Pourriez-vous nous détailler le volet relatif à votre stratégie ESG/RSE ? Quelles mesures prenez-vous pour réduire les émissions de gaz à effet de serre de vos activités, liées au transport tout particulièrement ?
Nous avons premièrement effectué nos premiers pas dans l’électrification de notre flotte de véhicules. Après la réception, l’année dernière, de 23 porteurs électriques Renault Trucks, nous venons d’effectuer une seconde commande de 58 unités supplémentaires, dont l’ensemble sera progressivement réparti entre nos agences cette fin d'année et courant 2025. Principalement utilisés sur des tournées de distribution et de ramasse en zones urbaines ou périurbaines, ces véhicules électriques bénéficient d’un très bon retour d’expérience de la part de nos conducteurs. Nous avons parallèlement investi dans les infrastructures de recharge nécessaires, et continuons d’augmenter le nombre de nos camions roulant aux biocarburants, dont le HVO [huile végétale hydrotraitée, ndlr]. Pour le fret aérien, nous promouvons l’utilisation de SAF [carburant durable d’aviation]. Bien que sa production et donc sa disponibilité soient limitées, nous le proposons en option à nos clients, grâce à la signature d’accords avec des compagnies aériennes, telle Cathay Pacific. Le groupe Mercedes-Benz utilise par exemple un de nos Boeing 747, affrétés auprès de la compagnie Atlas Air et comprenant du SAF, pour des liaisons régulières entre Stuttgart et les États-Unis.

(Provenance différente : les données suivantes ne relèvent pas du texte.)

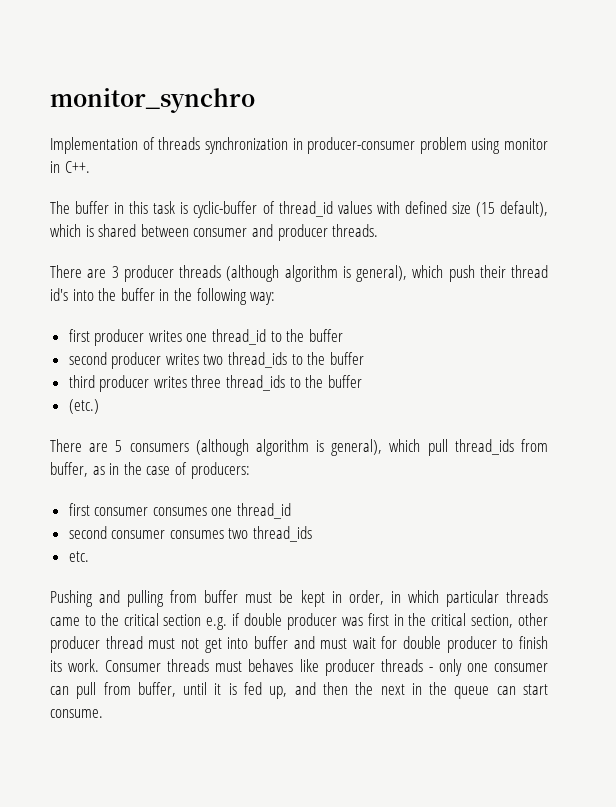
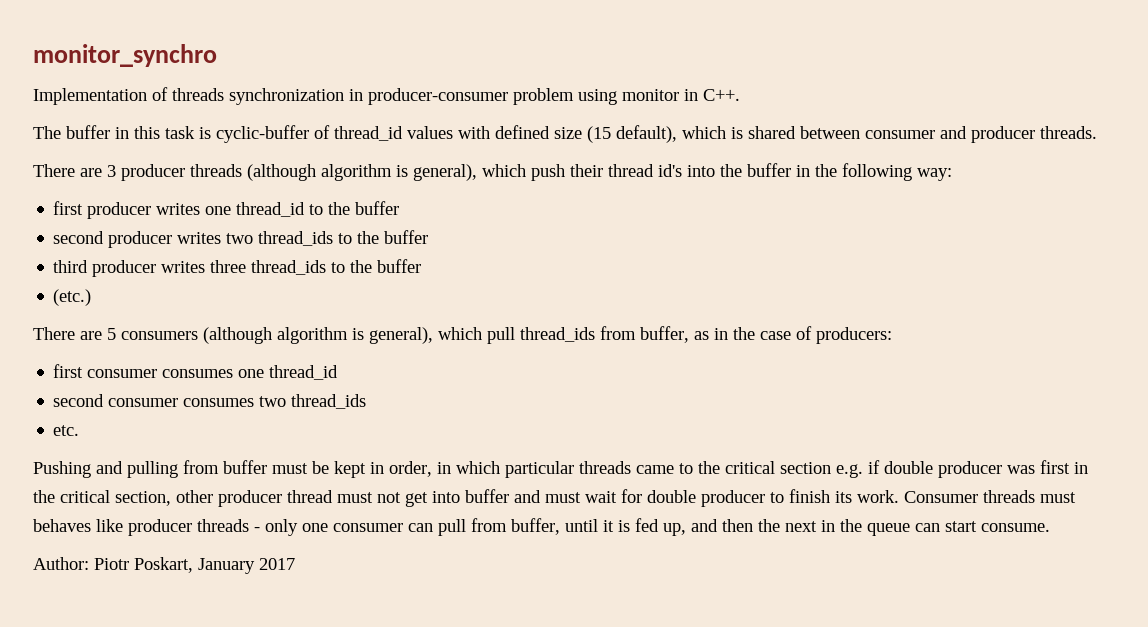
(103, 713) none -> [33,557,295,574] // Author: Piotr Poskart, January 2017

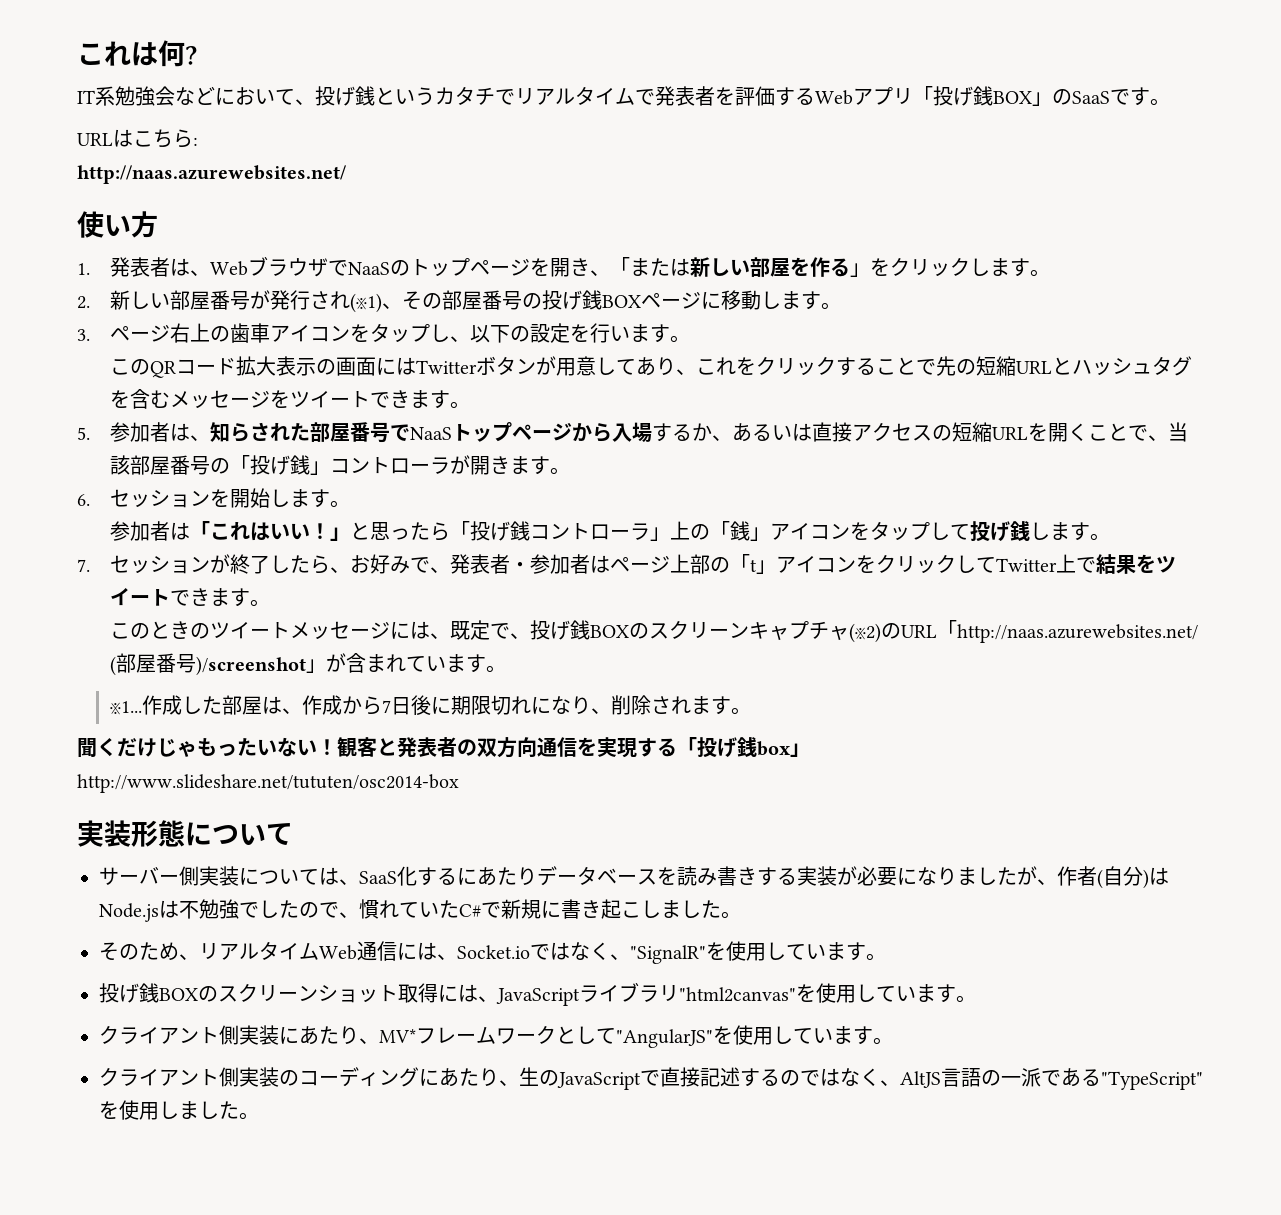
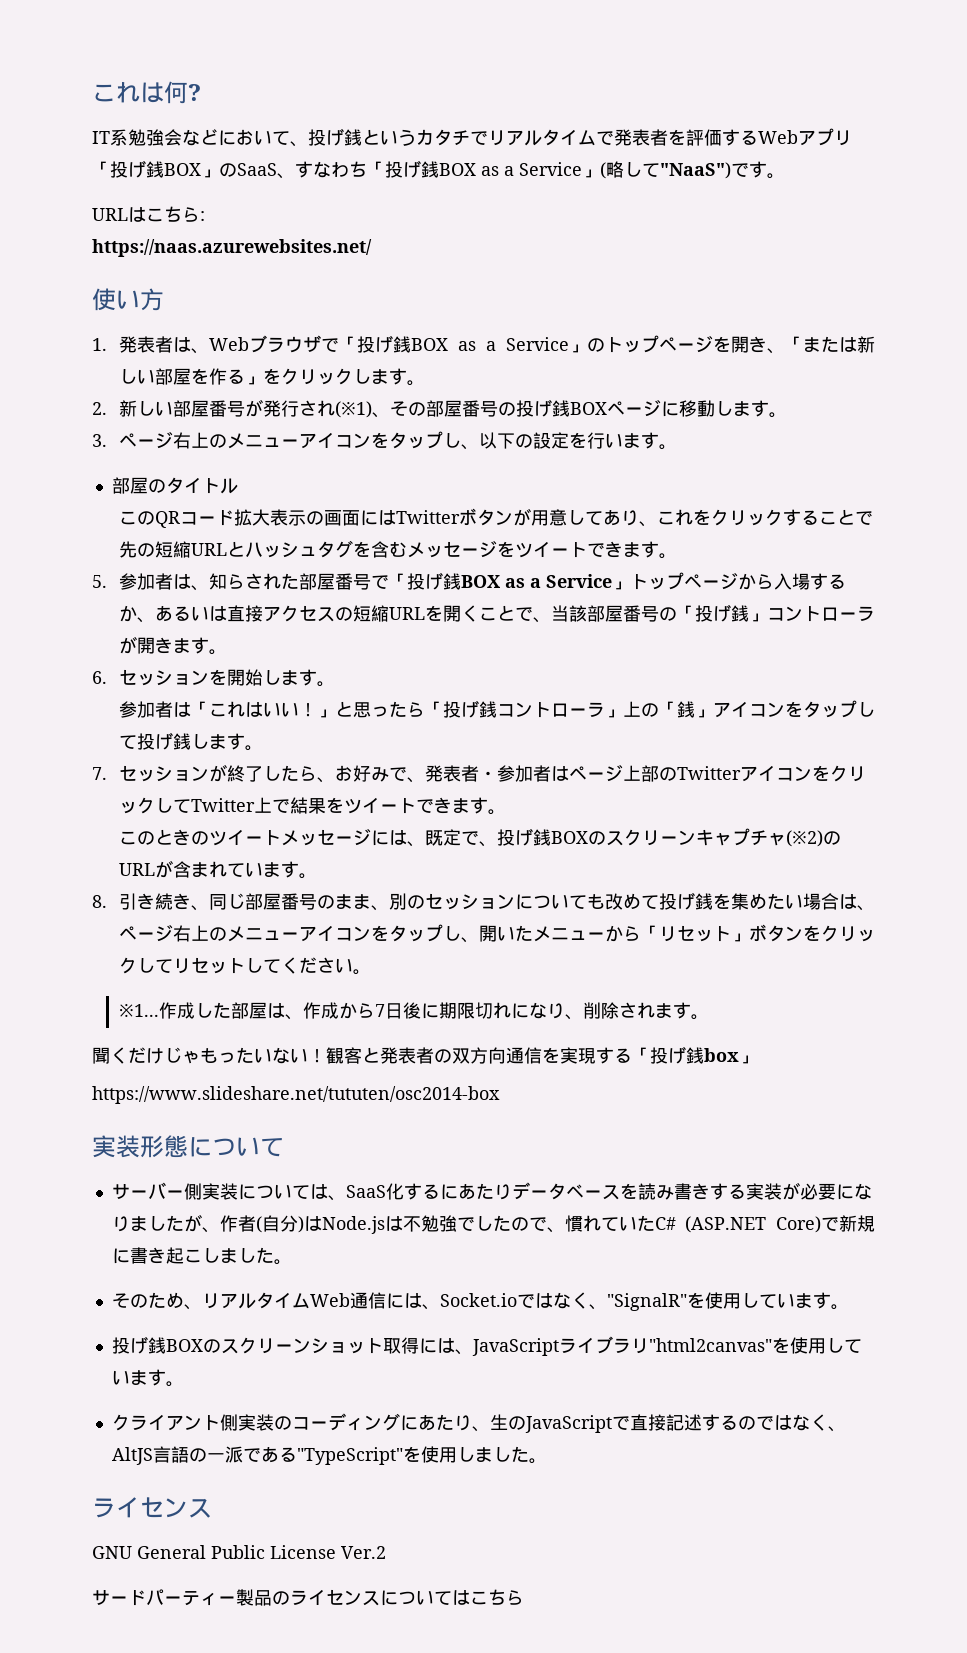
(1110, 97) none -> [277,160,731,179] 、すなわち「投げ銭BOX as a Service」(略して"NaaS")
[77,165,347,184] http://naas.azurewebsites.net/ -> [92,239,372,257] https://naas.azurewebsites.net/
[347,262,390,275] NaaS -> [338,335,587,353] 「投げ銭BOX as a Service」
[229,323,270,343] 歯車 -> [226,433,299,449] メニュー
(690, 339) none -> [111,477,238,494] // 部屋のタイトル
[409,427,452,440] NaaS -> [388,572,630,590] 「投げ銭BOX as a Service」
[729,554,776,574] 「t」 -> [676,766,741,780] Twitter
[936,620,1198,643] [109,653,326,676] 「http://naas.azurewebsites.net/ (部屋番号)/screenshot」 -> (155, 869) none
(506, 669) none -> [92,892,875,911] [118,924,875,943] [118,957,371,975] // 8.引き続き、同じ部屋番号のまま、別のセッションについても改めて投げ銭を集めたい場合は、ページ右上のメニューアイコンをタップし、開いたメニューから「リセット」ボタンをクリックしてリセットしてください。
[77,774,459,793] http://www.slideshare.net/tututen/osc2014-box -> [92,1086,500,1104] https://www.slideshare.net/tututen/osc2014-box
(481, 910) none -> [685,1216,821,1233] (ASP.NET Core)
[99,1025,893,1048] // クライアント側実装にあたり、MV*フレームワークとして"AngularJS"を使用しています。 -> (184, 1384) none
(259, 1116) none -> [92,1497,212,1518] [92,1545,386,1559] [92,1589,524,1606] // ライセンス // GNU General Public License Ver.2 // サードパーティー製品のライセンスについてはこちら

Notre décarbonation progressive n’implique pas une seule source d’énergie, mais un mix, moins dépendant des fossiles, qui évoluera dans le temps.
Sur quels objectifs concrets et chiffrés votre groupe s’engage-t-il sur le sujet ?
Le groupe Kuehne+Nagel ambitionne que sa flotte en propre atteigne les 60 % de véhicules à faibles émissions de CO2 d'ici 2030. Pour que nos objectifs de réduction de notre empreinte carbone soient les plus pertinents et sérieux possibles, je vous annonce que le groupe est en train de refaire revalider par le SBTi [Science-based targets initiative, pour des objectifs « fondés sur la science », ndlr], de manière précise, l’ensemble de nos métiers aériens, maritimes, routes et logistiques.